ESI GmbH, Germany, coordinated the project.

“Composites have become the material of choice for many advanced aircraft structural applications, but research is still required to identify more cost effective manufacturing and simulation tools to optimise their manufacturing and design,” says Dr Anthony Pickett, Scientific Director at ESI GmbH. “The PreCarBi project has made a significant contribution to a new binder composite that will have a significant impact on the composite manufacturing industry and the aircraft manufacturing industry as a whole.”

The PreCarBi European Research Consortium, formed three years ago, involved 11 partners from nine countries:

  • two aircraft manufacturers – Airbus and Eurocopter;
  • a Tier One supplier – FACC;
  • three materials manufacturers – Toho Tenax Europe, Sigmatex and Huntsman Advanced Materials (Switzerland) GmbH;
  • a digital simulation software supplier – ESI Group; and
  • four universities and research institutes – Cranfield University, IPM Latvia, University of Patras and SICOMP.

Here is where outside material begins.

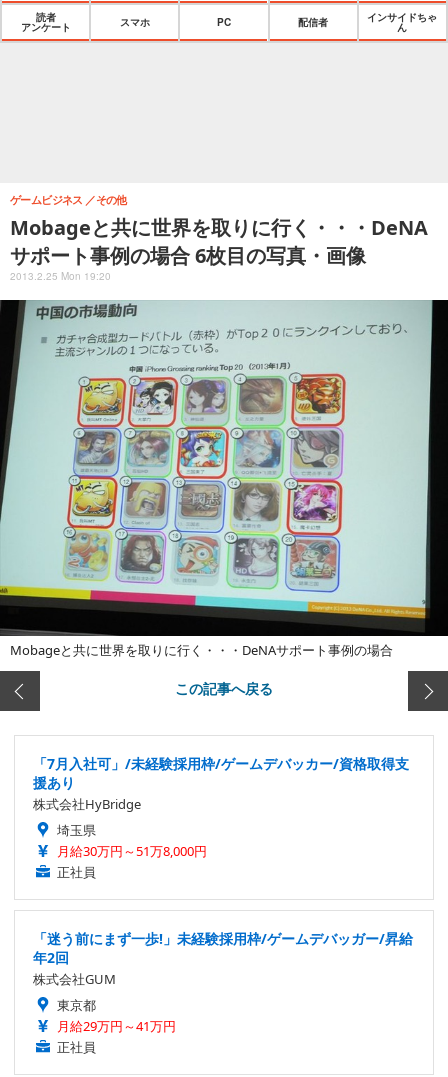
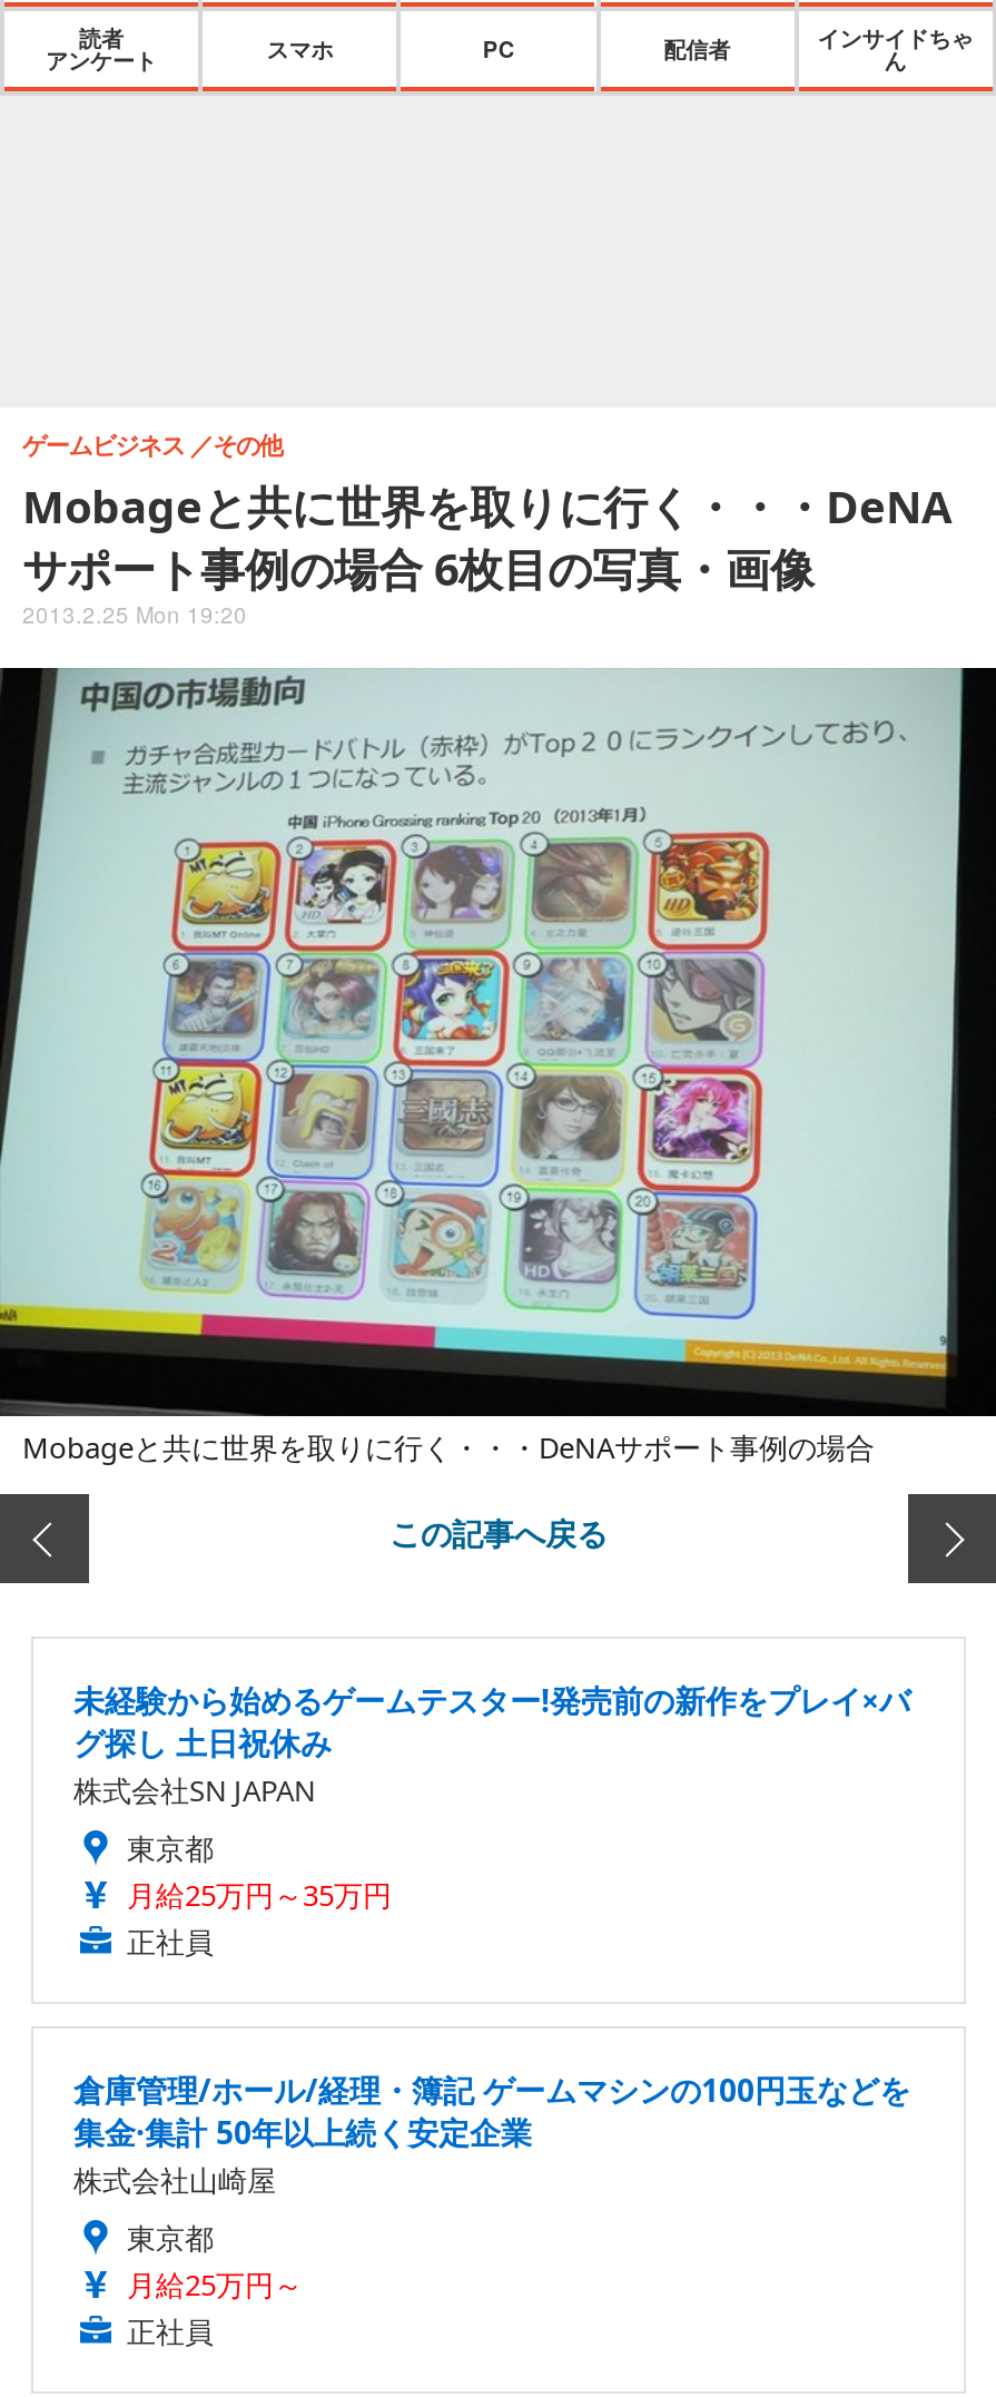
[33,754,409,860] 「7月入社可」/未経験採用枠/ゲームデバッカー/資格取得支 | 援あり | 株式会社HyBridge | 埼玉県 | 月給30万円～51万8,000円 -> [73,1679,910,1915] 未経験から始めるゲームテスター!発売前の新作をプレイ×バ | グ探し 土日祝休み | 株式会社SN JAPAN | 東京都 | 月給25万円～35万円
[33,929,413,988] 「迷う前にまず一歩!」未経験採用枠/ゲームデバッガー/昇給 | 年2回 | 株式会社GUM -> [73,2069,910,2200] 倉庫管理/ホール/経理・簿記 ゲームマシンの100円玉などを | 集金·集計 50年以上続く安定企業 | 株式会社山崎屋
[57,1017,176,1035] 月給29万円～41万円 -> [127,2265,303,2305] 月給25万円～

The main objective was to develop a new generation of bindered composite materials and associated simulation tools, specifically dedicated to high performance applications in the aerospace industry.

Background

Today, manufacturers of advanced composites use either layers of prepreg to form a laminate, or resin infusion of dry textiles (liquid composite moulding or LCM). Generally, prepreg composites have superior stiffness, strength and fatigue resistance, however the materials are expensive, have limited shapeability, require complex time-consuming manufacturing, and have limited shelf life. LCM can overcome these drawbacks but relies on low viscosity resins for infusion and suffers from fibre misalignments due to textile patterns, both leading to lower mechanical performance. The PreCarBi project was designed to improve composite materials for LCM.

Project objectives

The aim of the PreCarBi consortium was to develop new binder composite materials that allow preform designs to be manufactured and shaped under high temperature, or local tow reinforcement to be added under high temperature. This research is considered an important contribution for advanced liquid resin infusion (LRI) technologies to compete with prepreg technologies.

Description of the work

The PreCarBi project took into account three principal materials:

  • new composite materials for bindered carbon yarns, developed by Tenax, in an iterative process to achieve the required performance;
  • compatible resins, developed by Huntsman;
  • converted new binder yarn composites into industrial preforms (woven or non-crimp fabric) produced by Sigmatex and Airbus Operations GmbH.

Additional extensive materials characterisation and testing work was performed to assess and quantify improvements as the new materials were becoming available.

From these efforts, ESI was then able to adapt its PAM-QUIKFORM and PAM-RTM simulation solutions for thermoforming and manufacturing of plastics and composites, to the industrial simulation of draping and LRI of binder yarn composites. Consequently, in the latter half of the project, industrial partners tested the new materials by applying them to industrial problems which are traditionally manufactured using prepreg technologies.

Finally, the University of Patras worked on the development of cost analysis tools to help quantify the cost reductions over prepreg manufacturing.

Different draping and injection strategies were finally tested on three industrial demonstrator parts using the new materials and the LCM manufacturing feasibility analysed.